CVD is most prevalent in western populations (50%-85%) and is a disease with a considerable rate of progression. The Bonn Vein study found that over 6 years, the incidence of varicose veins and CVD reached 14%. About 13 years of follow-up in the Edinburgh Vein Study demonstrated that 58% of 334 patients with CVD progressed to a more advanced stage. In the Framingham study of 3822 patients, the annual incidence of varicose veins was 2.6% in women and 1.9% in men. Risk factors for the development of CVD and its progression include increasing age, pregnancy, excess body weight, low physical activity, sedentary living habits or occupations, and genetics. With an aging population and increasingly sedentary habits, the already 2% to 3% of national health care budget expenditure on CVD is anticipated to increase considerably.1,4–9


The lower extremity venous system includes deep veins, superficial veins, and connecting perforating veins. The deep veins lie beneath the muscle facia and drain the leg muscles. The superficial veins are above the fascia and drain the cutaneous tissues. Perforating veins penetrate the fascia, connecting the superficial and deep veins, while communicating veins connect veins within the same compartment. Bicuspid valves are found in the deep, superficial, and most perforating veins.9,10

The main function of the venous system is to return blood to the heart. Success depends on the interaction of a central pump, a pressure gradient, a peripheral venous pump, and competent venous valves. Hydrostatic gravitational pressures in the lower limbs reflect the vertical distance below the atrium.

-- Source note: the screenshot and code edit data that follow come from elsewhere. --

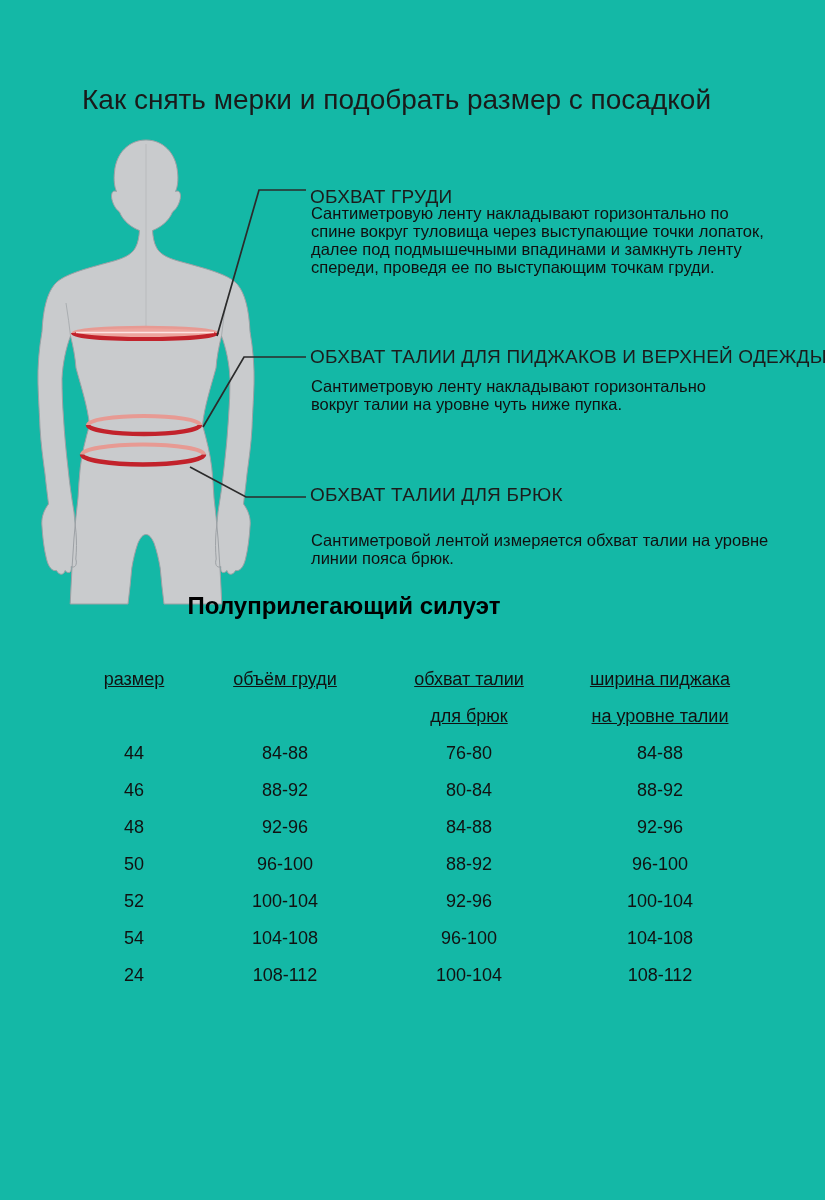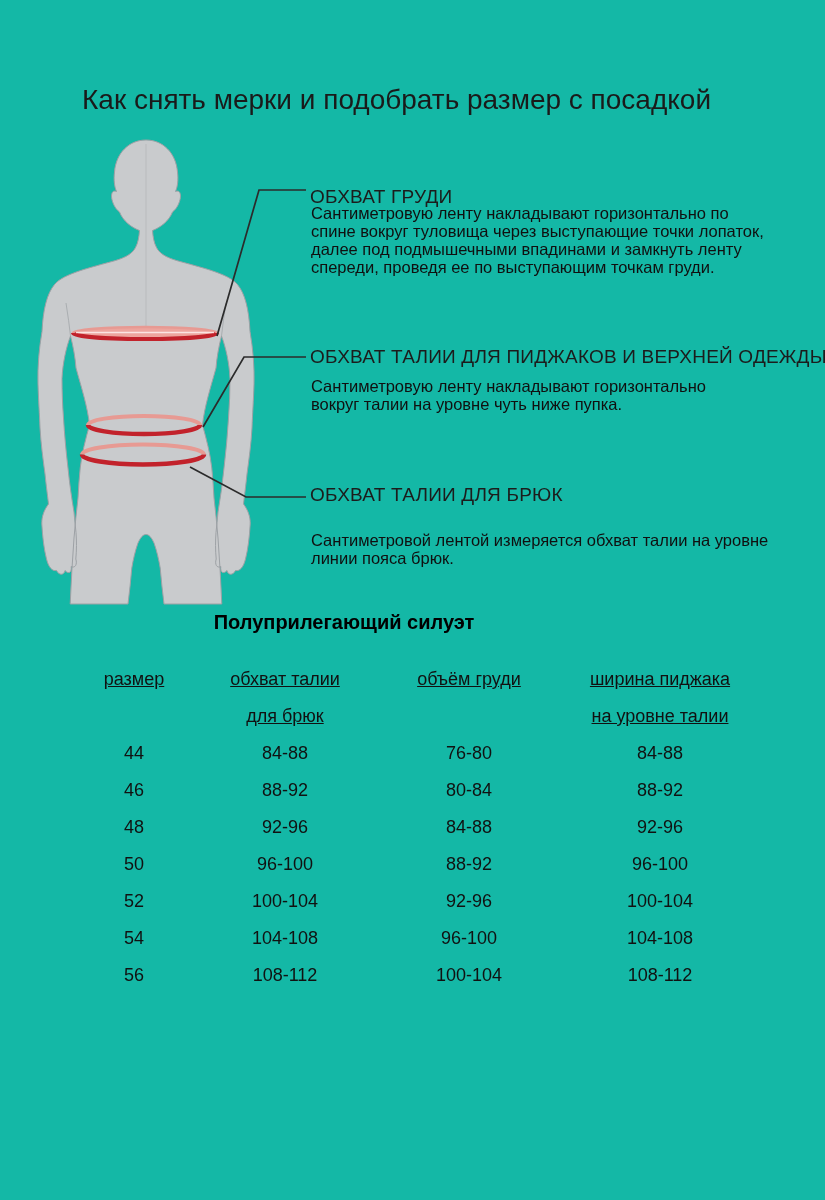"Полуприлегающий силуэт" .section-title { font-size: 20px -> 24px; top: 611px -> 592px }
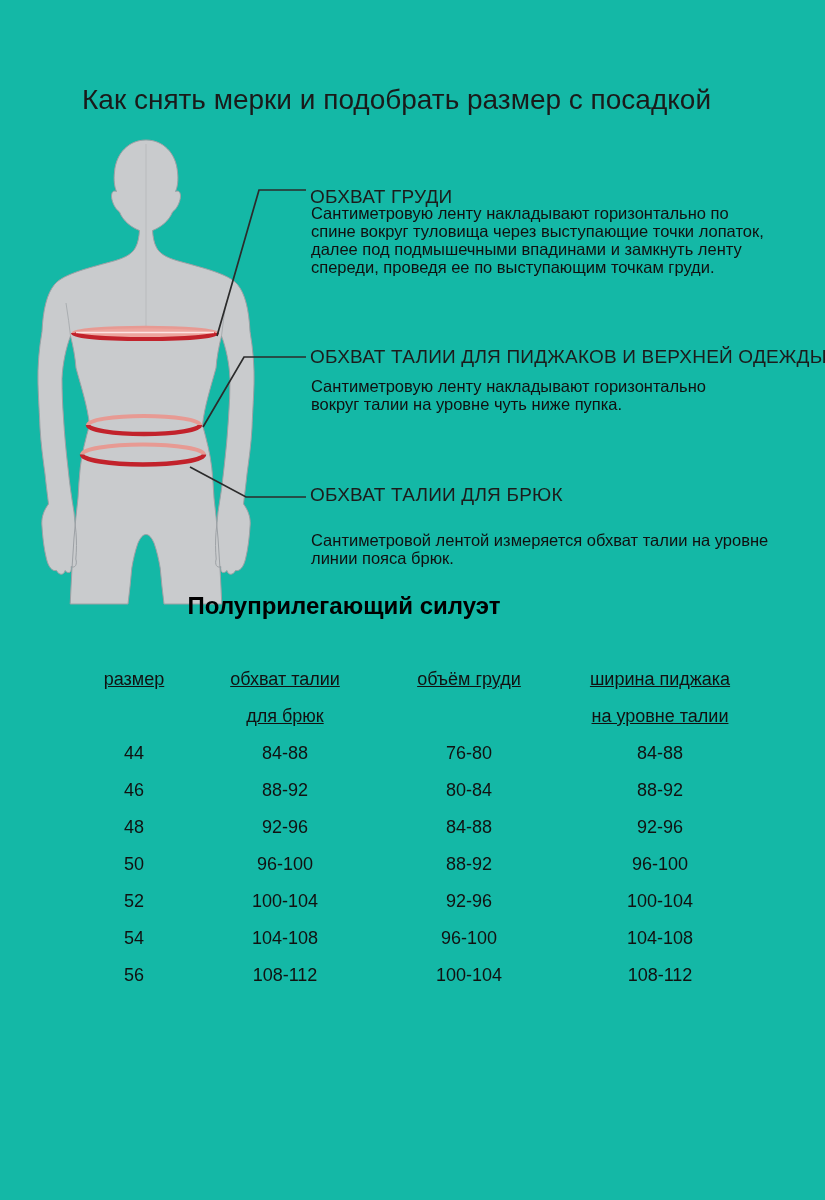"обхват талии" div.hcell { order: before "объём груди" -> after "объём груди" }
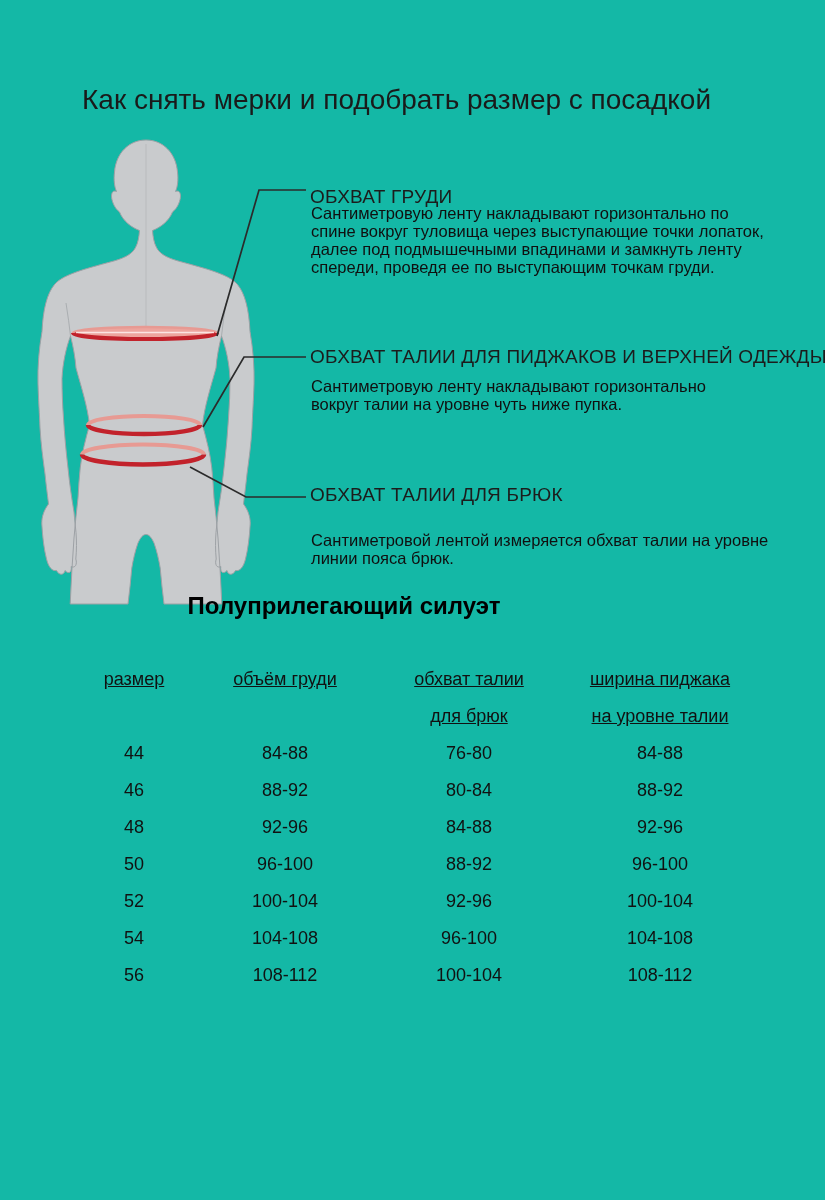"56" div.cell { text: 56 -> 24 }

Thus, pressure is highest in the upright and motionless positions. Actual pressures, however, also reflect several other extrinsic factors. Contraction of the diaphragm during inspiration increases intraabdominal and lower extremity venous pressures, as does obesity and the presence of ascites. Normally in the standing position, blood is pumped against gravity via the muscle pumps of the leg and venous valves ensure the blood flows only in the cephalad direction. Relaxation of the muscle pump allows blood to flow back in from the surrounding tissue. This contraction and relaxation of the muscle pump, intact valves, and healthy vein walls all work to return peripheral blood to the heart. A dysfunction in any of these components will lead to increased venous pressure.1,7,10,11

Venous pathology may result from valvular incompetence (reflux), venous obstruction, or a combination of these mechanisms. It can occur in the superficial veins, deep veins, ...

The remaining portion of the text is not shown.